Dataset extract →
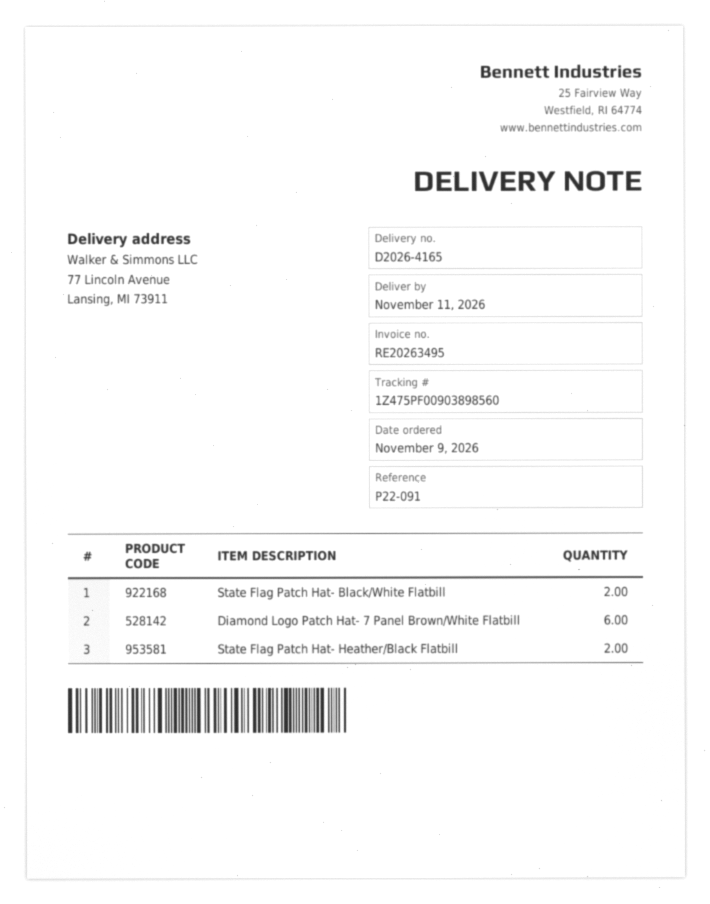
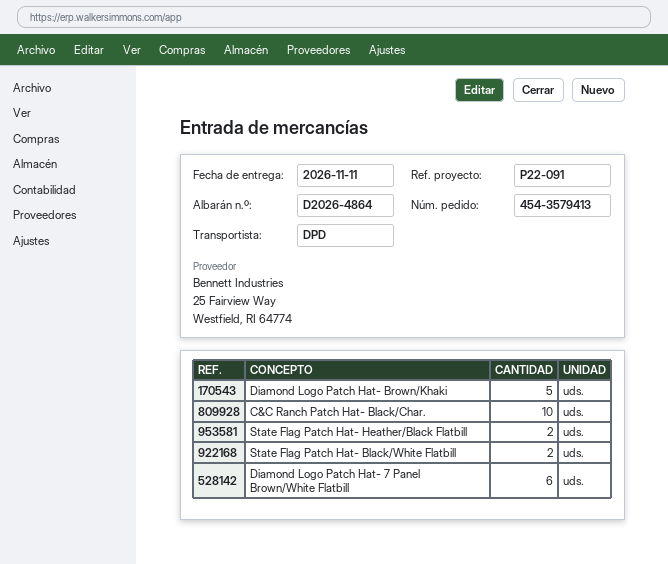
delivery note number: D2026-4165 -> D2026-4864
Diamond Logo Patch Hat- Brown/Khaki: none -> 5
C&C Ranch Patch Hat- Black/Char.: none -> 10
--
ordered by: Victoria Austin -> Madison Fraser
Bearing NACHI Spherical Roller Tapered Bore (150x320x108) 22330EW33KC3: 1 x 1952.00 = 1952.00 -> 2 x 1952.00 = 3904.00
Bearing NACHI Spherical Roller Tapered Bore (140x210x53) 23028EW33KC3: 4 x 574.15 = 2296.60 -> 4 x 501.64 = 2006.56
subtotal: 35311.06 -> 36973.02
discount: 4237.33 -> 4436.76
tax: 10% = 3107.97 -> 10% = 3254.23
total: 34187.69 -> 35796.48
...
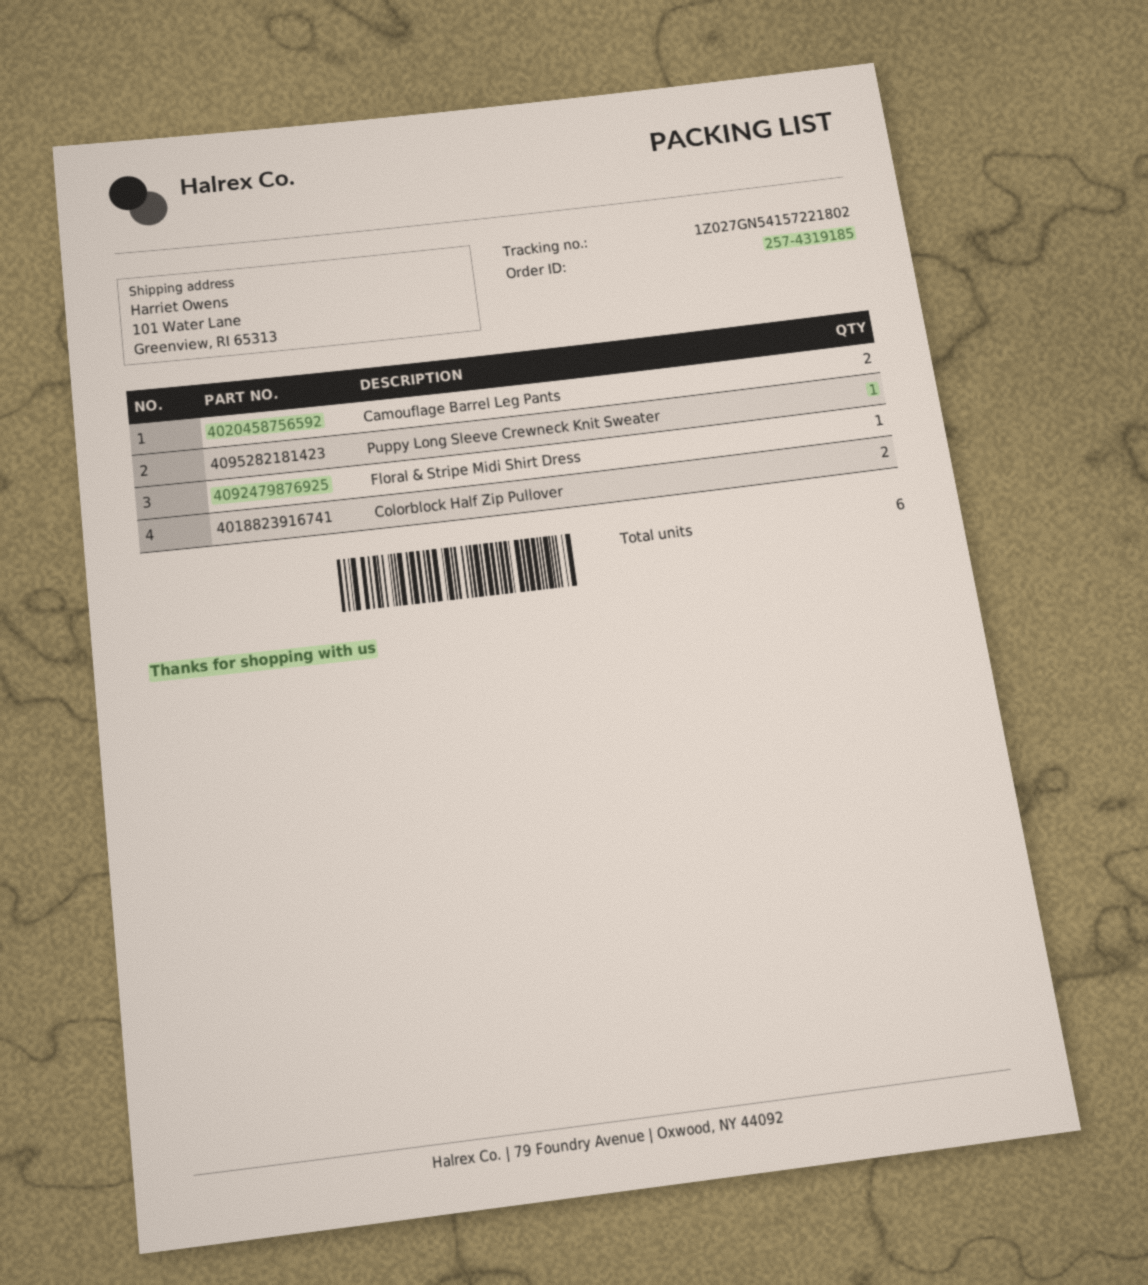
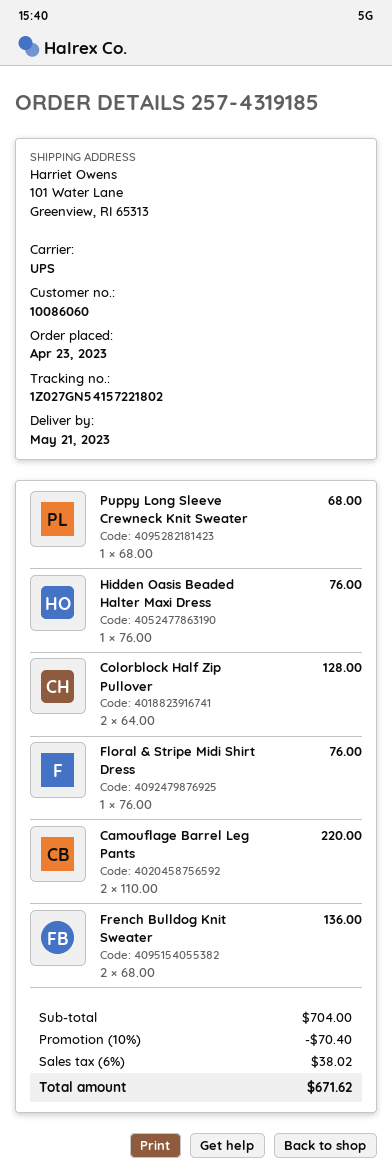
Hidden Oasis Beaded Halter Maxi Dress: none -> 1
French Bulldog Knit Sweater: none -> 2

Task instructions → Could you restate word for word the lines above, from the one that contains "delivery note number: D2026-4165" through the one that contains "C&C Ranch Patch Hat- Black/Char.: none -> 10", and no others?

Output →
delivery note number: D2026-4165 -> D2026-4864
Diamond Logo Patch Hat- Brown/Khaki: none -> 5
C&C Ranch Patch Hat- Black/Char.: none -> 10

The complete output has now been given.